Source records
----------

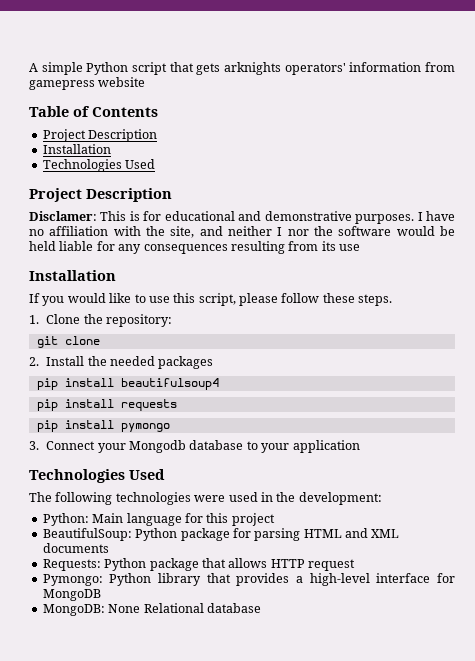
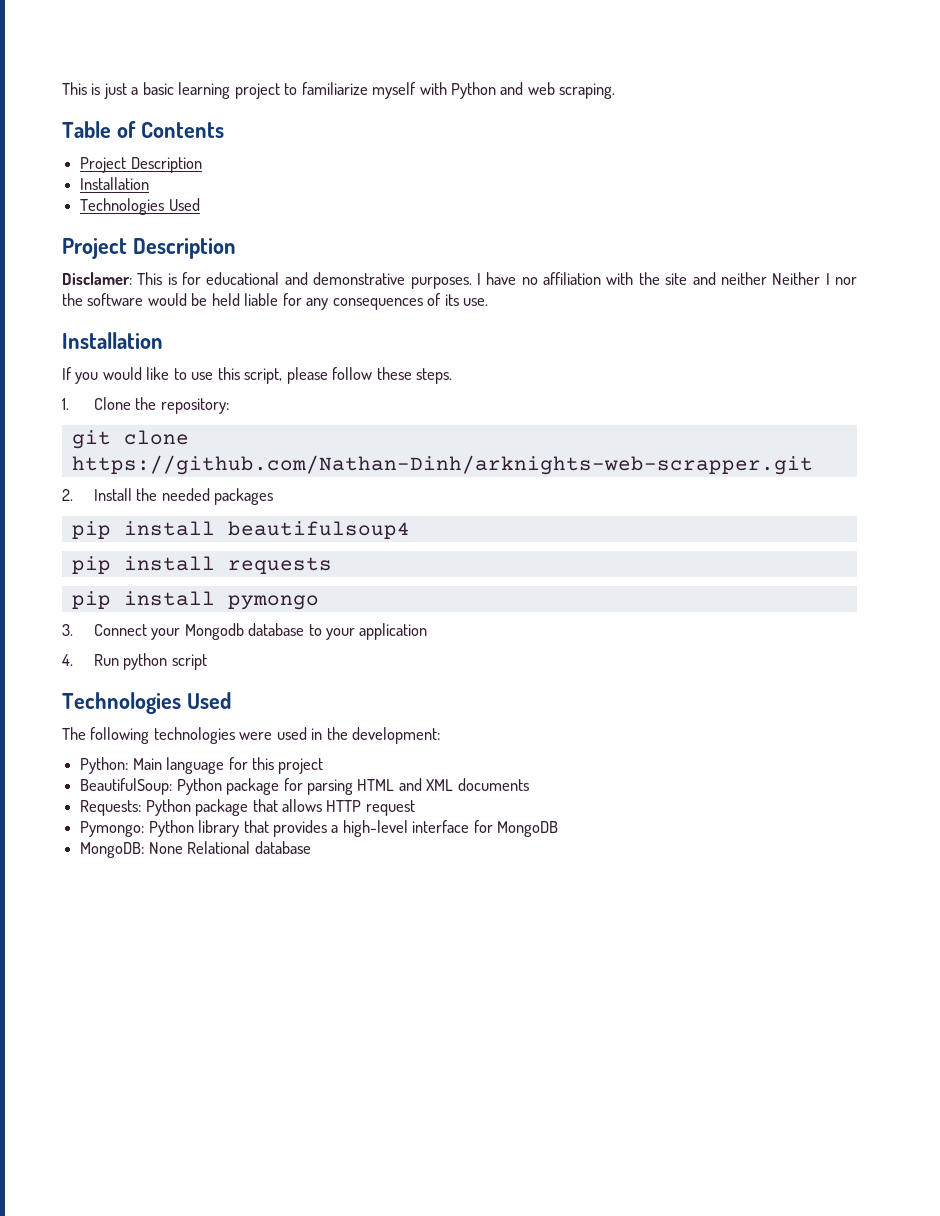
- A simple Python script that gets arknights operators' information from gamepress website
+ This is just a basic learning project to familiarize myself with Python and web scraping.
- I have no affiliation with the site, and neither I nor the software would be held liable for any consequences resulting from its use
+ I have no affiliation with the site and neither Neither I nor the software would be held liable for any consequences of its use.
- git clone
+ git clone https://github.com/Nathan-Dinh/arknights-web-scrapper.git
+ 4. Run python script

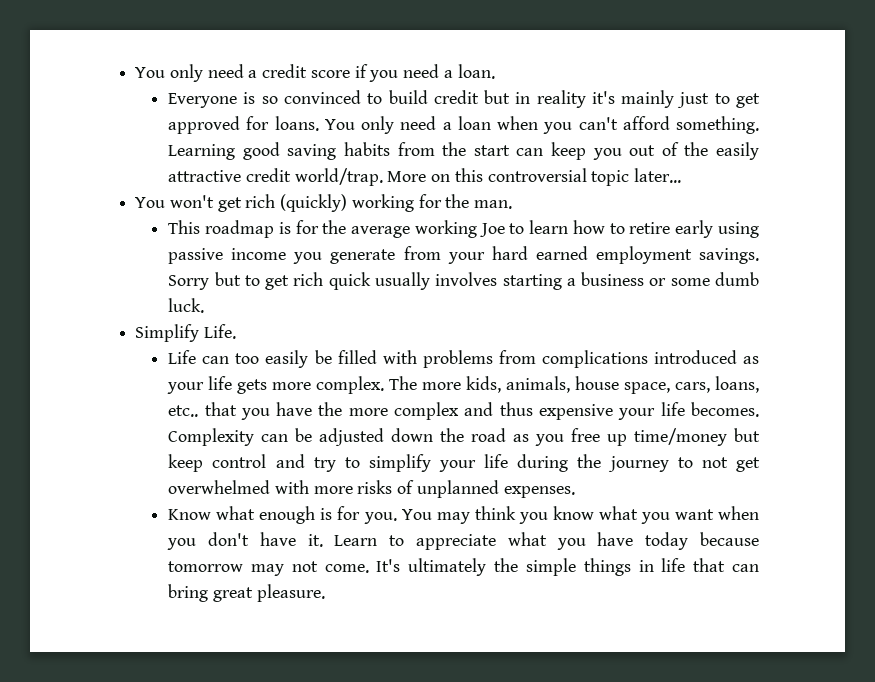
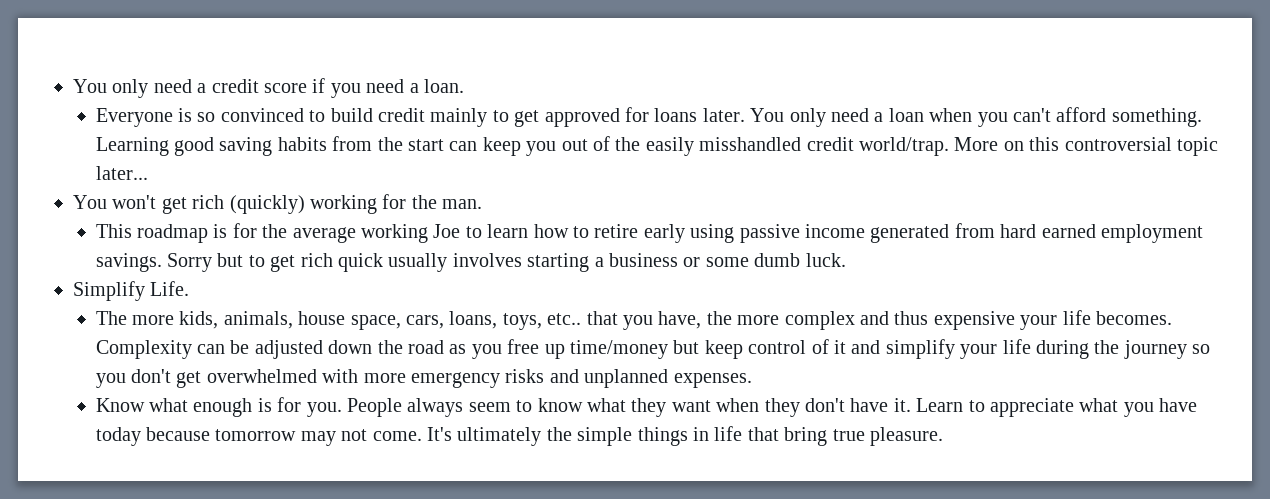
- Everyone is so convinced to build credit but in reality it's mainly just to get approved for loans.
+ Everyone is so convinced to build credit mainly to get approved for loans later.
- Learning good saving habits from the start can keep you out of the easily attractive credit world/trap.
+ Learning good saving habits from the start can keep you out of the easily misshandled credit world/trap.
- This roadmap is for the average working Joe to learn how to retire early using passive income you generate from your hard earned employment savings.
+ This roadmap is for the average working Joe to learn how to retire early using passive income generated from hard earned employment savings.
- Life can too easily be filled with problems from complications introduced as your life gets more complex. The more kids, animals, house space, cars, loans, etc.. that you have the more complex and thus expensive your life becomes.
+ The more kids, animals, house space, cars, loans, toys, etc.. that you have, the more complex and thus expensive your life becomes.
- Complexity can be adjusted down the road as you free up time/money but keep control and try to simplify your life during the journey to not get overwhelmed with more risks of unplanned expenses.
+ Complexity can be adjusted down the road as you free up time/money but keep control of it and simplify your life during the journey so you don't get overwhelmed with more emergency risks and unplanned expenses.
- You may think you know what you want when you don't have it.
+ People always seem to know what they want when they don't have it.
- It's ultimately the simple things in life that can bring great pleasure.
+ It's ultimately the simple things in life that bring true pleasure.

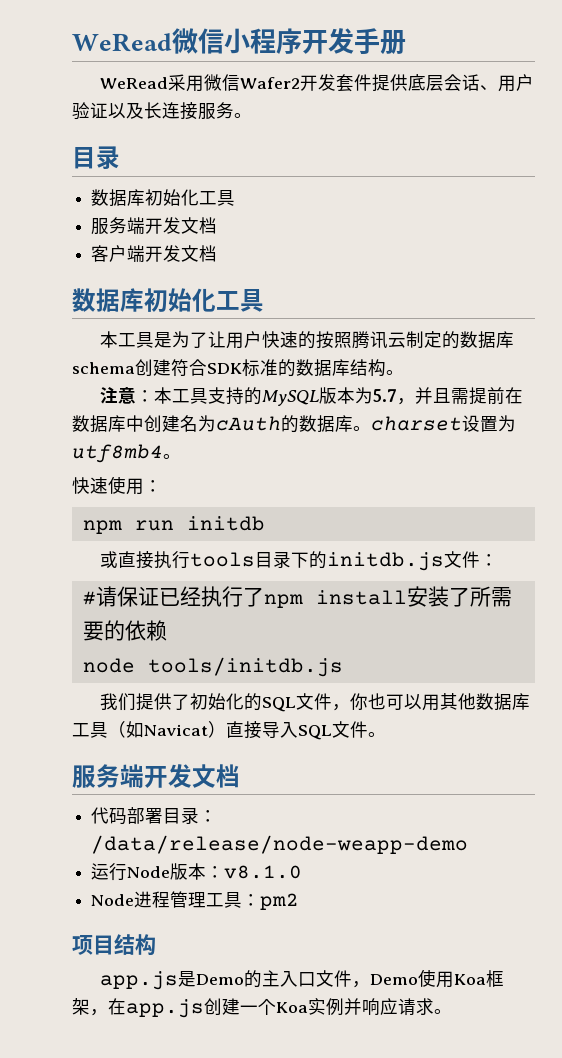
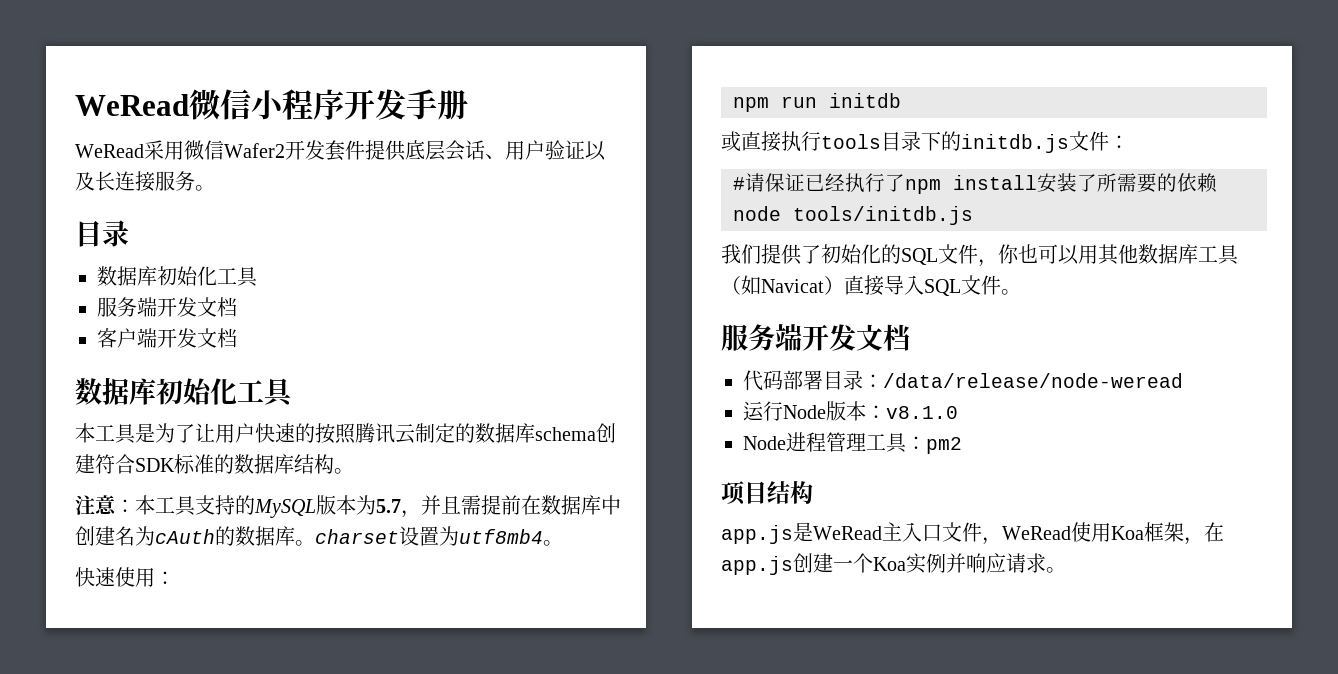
- 代码部署目录：/data/release/node-weapp-demo
+ 代码部署目录：/data/release/node-weread
- app.js是Demo的主入口文件，Demo使用Koa框架，在app.js创建一个Koa实例并响应请求。
+ app.js是WeRead主入口文件，WeRead使用Koa框架，在app.js创建一个Koa实例并响应请求。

----------

• _WHAT YOU NEED TO DO_
In how many lines above does the word "would" appear? Answer with only the number.

• _ANSWER BOX_
2